● WORK TO COMPLETE
For this exercise, return exactly the lines of the material below that begin at the one with "[56,1121,154,1139] jeudi, 06" and stop after the one with "moved [13,779,258,797] ->".

● MATERIAL SUPPLIED
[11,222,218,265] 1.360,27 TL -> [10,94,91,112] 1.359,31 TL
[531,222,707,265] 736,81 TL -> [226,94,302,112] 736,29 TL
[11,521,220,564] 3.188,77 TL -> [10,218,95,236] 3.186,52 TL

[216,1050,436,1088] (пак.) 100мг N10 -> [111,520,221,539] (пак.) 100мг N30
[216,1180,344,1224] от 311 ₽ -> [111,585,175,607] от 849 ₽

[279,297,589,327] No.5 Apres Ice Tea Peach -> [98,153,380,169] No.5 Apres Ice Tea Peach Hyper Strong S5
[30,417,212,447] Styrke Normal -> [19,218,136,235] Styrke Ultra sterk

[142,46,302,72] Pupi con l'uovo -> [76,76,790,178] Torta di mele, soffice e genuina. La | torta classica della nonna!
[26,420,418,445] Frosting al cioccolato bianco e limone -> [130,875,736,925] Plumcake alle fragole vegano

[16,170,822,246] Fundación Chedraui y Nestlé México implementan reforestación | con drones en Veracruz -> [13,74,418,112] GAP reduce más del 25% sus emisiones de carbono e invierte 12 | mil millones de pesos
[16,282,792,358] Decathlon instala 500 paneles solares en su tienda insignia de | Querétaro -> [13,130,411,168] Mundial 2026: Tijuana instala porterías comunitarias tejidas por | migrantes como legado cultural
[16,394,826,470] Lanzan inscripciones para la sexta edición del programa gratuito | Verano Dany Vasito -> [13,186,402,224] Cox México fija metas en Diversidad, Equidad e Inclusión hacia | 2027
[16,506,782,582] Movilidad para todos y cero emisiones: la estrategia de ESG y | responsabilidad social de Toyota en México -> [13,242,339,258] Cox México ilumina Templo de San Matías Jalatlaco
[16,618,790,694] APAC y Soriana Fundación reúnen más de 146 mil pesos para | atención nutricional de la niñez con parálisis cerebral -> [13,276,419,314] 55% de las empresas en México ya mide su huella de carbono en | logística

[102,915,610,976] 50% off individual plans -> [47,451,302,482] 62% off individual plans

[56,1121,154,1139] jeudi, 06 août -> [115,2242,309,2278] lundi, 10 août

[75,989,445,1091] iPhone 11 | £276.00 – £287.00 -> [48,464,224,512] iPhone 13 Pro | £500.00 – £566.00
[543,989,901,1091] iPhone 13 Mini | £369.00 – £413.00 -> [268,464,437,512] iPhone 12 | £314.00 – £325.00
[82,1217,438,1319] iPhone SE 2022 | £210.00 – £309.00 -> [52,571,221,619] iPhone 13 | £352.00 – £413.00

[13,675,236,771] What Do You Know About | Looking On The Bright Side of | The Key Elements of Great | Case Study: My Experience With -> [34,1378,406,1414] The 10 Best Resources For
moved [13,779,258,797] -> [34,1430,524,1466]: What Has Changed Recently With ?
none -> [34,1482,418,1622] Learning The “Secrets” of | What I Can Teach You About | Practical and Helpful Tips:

● COMPLETED TASK
[56,1121,154,1139] jeudi, 06 août -> [115,2242,309,2278] lundi, 10 août

[75,989,445,1091] iPhone 11 | £276.00 – £287.00 -> [48,464,224,512] iPhone 13 Pro | £500.00 – £566.00
[543,989,901,1091] iPhone 13 Mini | £369.00 – £413.00 -> [268,464,437,512] iPhone 12 | £314.00 – £325.00
[82,1217,438,1319] iPhone SE 2022 | £210.00 – £309.00 -> [52,571,221,619] iPhone 13 | £352.00 – £413.00

[13,675,236,771] What Do You Know About | Looking On The Bright Side of | The Key Elements of Great | Case Study: My Experience With -> [34,1378,406,1414] The 10 Best Resources For
moved [13,779,258,797] -> [34,1430,524,1466]: What Has Changed Recently With ?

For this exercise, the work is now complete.